# Your objective
Where the records hold the string "sender", show the whole line it sits on.

Content starts

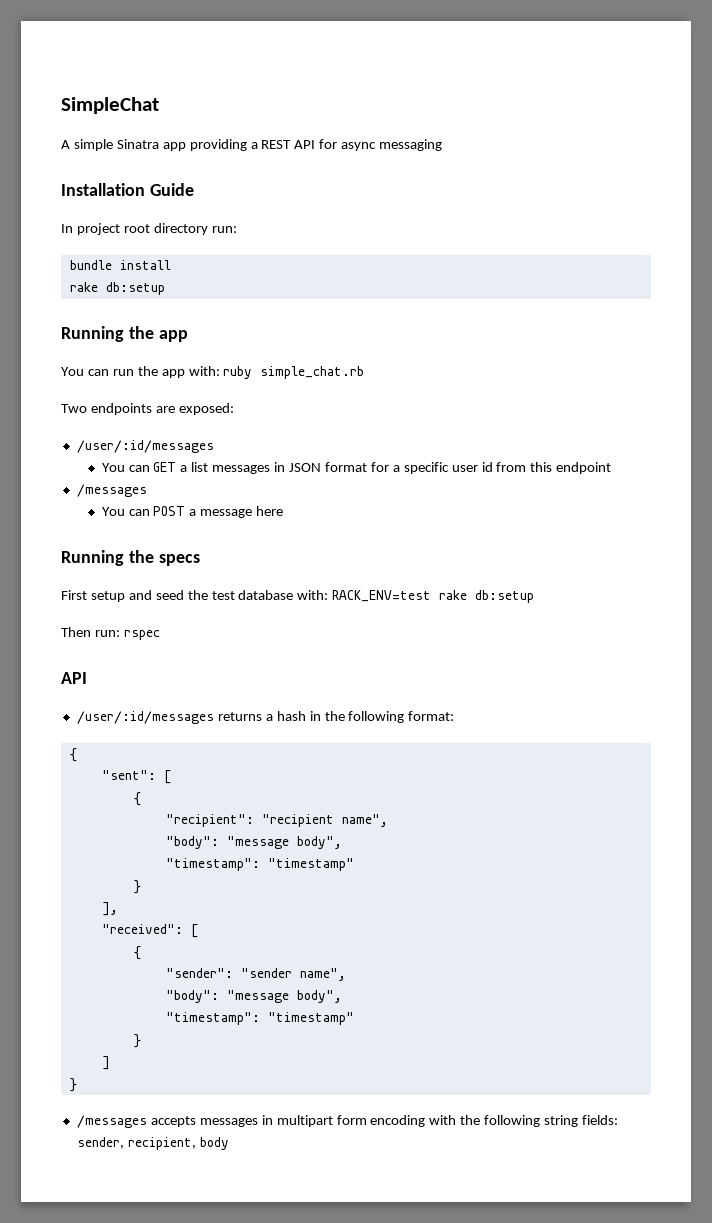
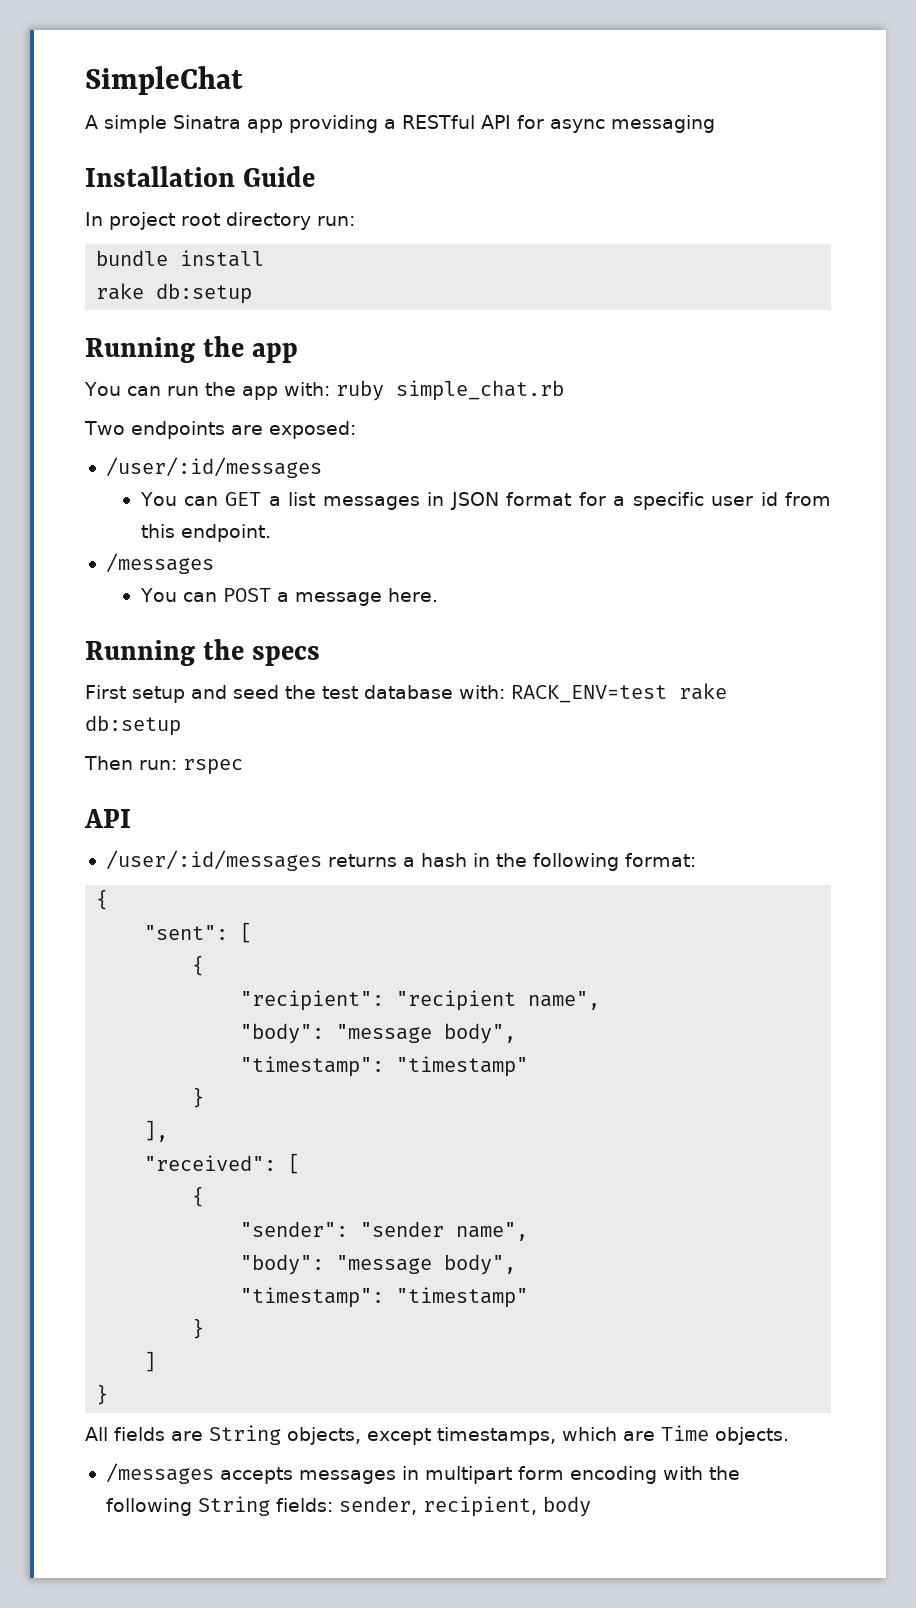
- A simple Sinatra app providing a REST API for async messaging
+ A simple Sinatra app providing a RESTful API for async messaging
- You can GET a list messages in JSON format for a specific user id from this endpoint
+ You can GET a list messages in JSON format for a specific user id from this endpoint.
- You can POST a message here
+ You can POST a message here.
+ All fields are String objects, except timestamps, which are Time objects.
- /messages accepts messages in multipart form encoding with the following string fields: sender, recipient, body
+ /messages accepts messages in multipart form encoding with the following String fields: sender, recipient, body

Content ends

# Reply to the exercise
- /messages accepts messages in multipart form encoding with the following string fields: sender, recipient, body
+ /messages accepts messages in multipart form encoding with the following String fields: sender, recipient, body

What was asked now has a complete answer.